Nevada Seeks to Curb Lavish LVCVA Spending by Hiring Costly Inspector General
Posted on: May 24, 2017, 05:00h.
Last updated on: May 24, 2017, 04:07h.
The Las Vegas Convention and Visitors Authority (LVCVA) receives hundreds of millions of tax dollars each year, but has little financial oversight from the state on how its board members use those funds. Five Democratic lawmakers and one Republican in Carson City want to change that, by creating a new financial regulatory position that would supervise spending by all government agencies.
Assembly Bill 404 seeks to establish the Nevada Office of the Inspector General to better regulate agencies that receive state money. The legislation doesn’t single out the LVCVA as its reason for creation, but a recent report by the Las Vegas Review-Journal questioning seemingly indulgent spending by the tourism authority generated questionable concern in the capital.
Assemblyman William McCurdy (D-Las Vegas), one of three primary sponsors of the bill, told the Review-Journal this week, “Anytime you have an opportunity for oversight over the spending of public money, it is always a good idea.”
But McCurdy apparently understands the notion of having to spend money to make money. According to the bill’s own authors, the inspector general office could cost up to $2 million a year.
Follow the Money
Nevada doesn’t have an auditor general. It does, however, have a legislative audit division that supports the legislature in improving accountability and effectiveness in the capital.
AB 404 was introduced in March, but since then has gained little traction in the lower chamber.
The bill currently sits with the Ways and Means Committee, and Chairwoman Maggie Carlton (D-Las Vegas) hasn’t expressed much interest in reining in the public-private partnership that has been nationally recognized as a top convention and visitors bureau for nearly 20 years.
Earlier this month, the LVCVA revealed in its proposed fiscal budget that it plans to spend more than $367 million from its projected income of $383 million, which is primarily funded through hotel occupancy taxes.

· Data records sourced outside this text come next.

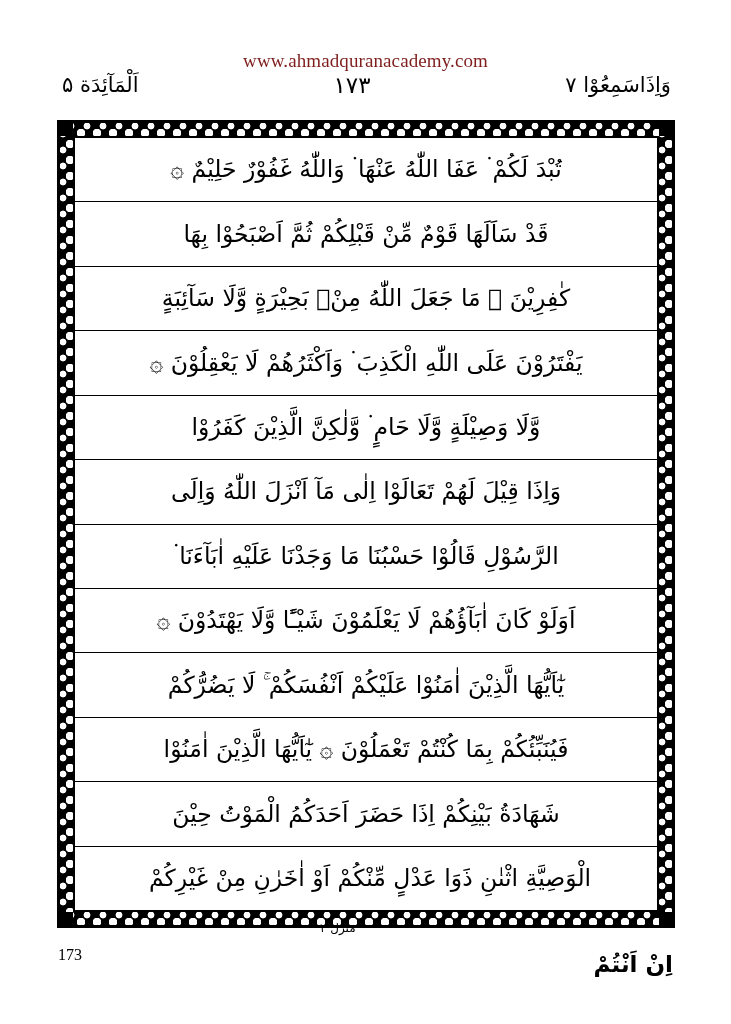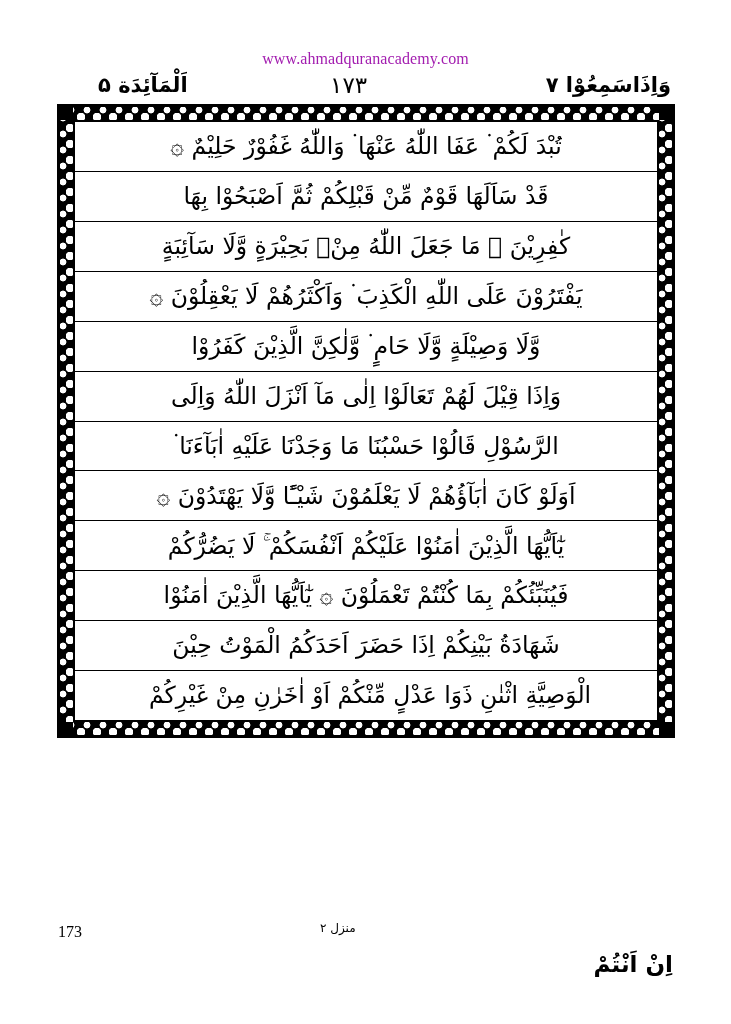"www.ahmadquranacademy.com" .site-url { color: #a21caf -> #7f1d1d; font-size: 16px -> 19px }
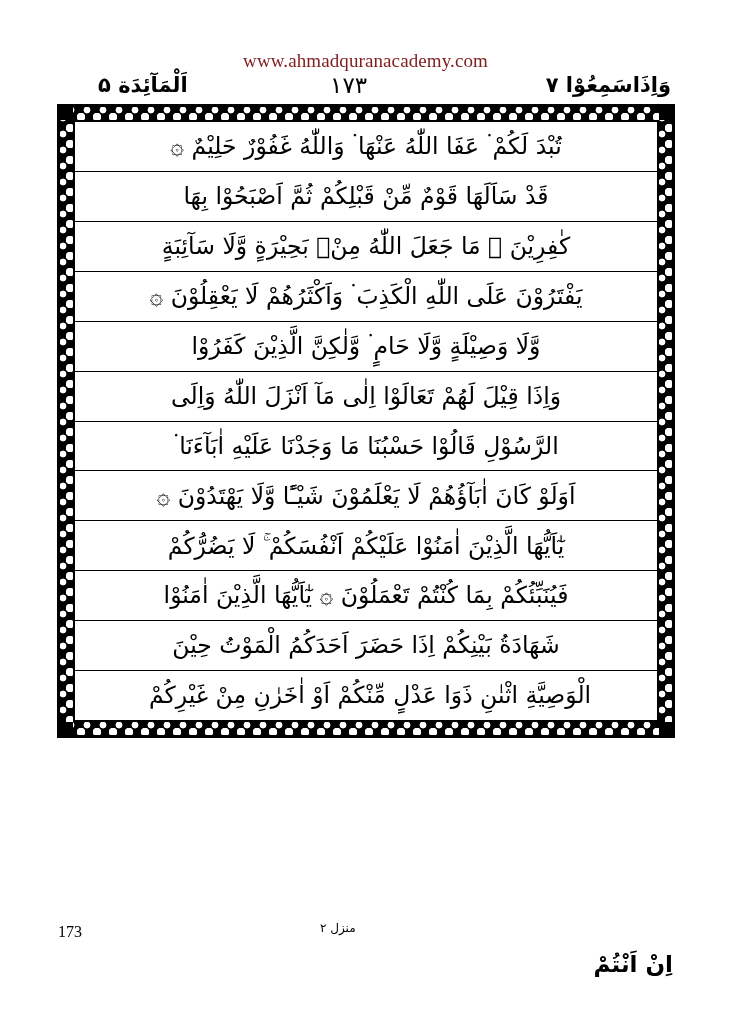"اَلْمَآئِدَة ۵" .hdr-juz, .hdr-surah { font-weight: 700 -> 400; margin-left: 36px -> none }
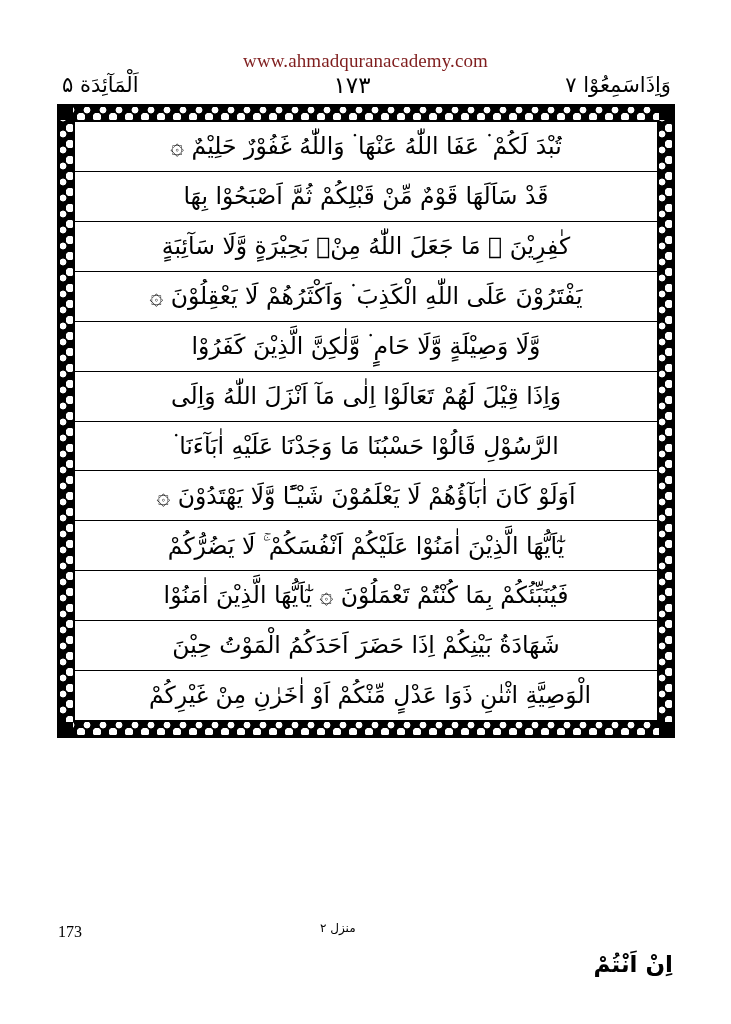"تُبْدَ لَكُمْ ۬ عَفَا اللّٰهُ" .frame-outer { height: 634px -> 808px; top: 104px -> 120px }
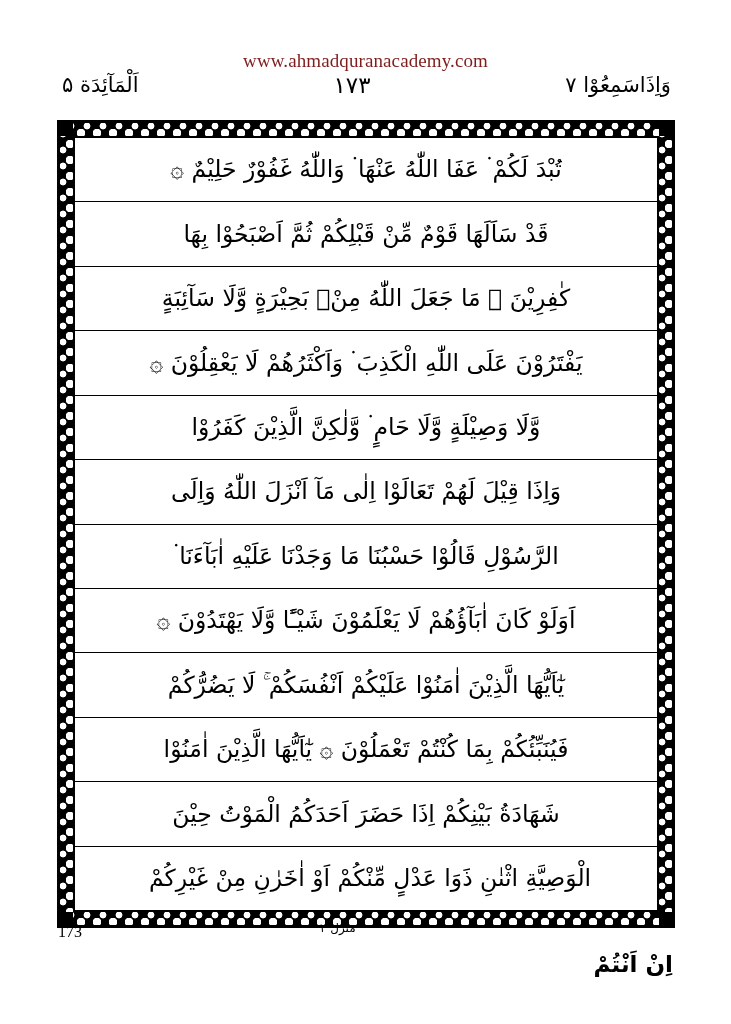"173" .ftr-pageno { margin-top: none -> 23px }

That includes a five percent increase in advertising to $101.3 million and $113.5 million spent on renovating and expanding the Las Vegas Convention Center.
The LVCVA spending controversy that AB 404 addresses, at least indirectly, concerns how the authority uses its share of taxpayer money to woo large conventions and trade shows to Las Vegas.
Per financial disclosures, the agency’s 14-member board spent almost $700,000 on alcohol over the previous three years, $85,000 on showgirls, and nearly $100,000 on tickets to shows.
Some contend the figures highlighted by the Review-Journal’s reporting seem plenty reasonable for people charged with showing the “best of Vegas” to decision makers capable of bringing hundreds of millions of economic activity to the state.
LVCVA paid its CEO Rossi Ralenkotter $768,000 in salary, bonuses, and benefits in 2016. By comparison, Nevada Gov. Brian Sandoval received about $185,000 for his annual compensation package. The Review-Journal, meanwhile, is owned by casino billionaire and rightwing Republican donor Sheldon Adelson, who often is at odds with the more moderate Republican Nevada governor.
A new norm today in both state and federal politics is for the creation of independent governmental bodies to monitor governmental operations. While some see this as critical to effective oversight, others see it as signs of an expansive bureaucracy run amok, creating a self-fulfilling prophesy that may eventually merit costly oversight of its own.
In the end its all about deciding where taxpayer dollars go. But because LVCVA is not run by elected officials, voters have little input about who gets to make those decisions.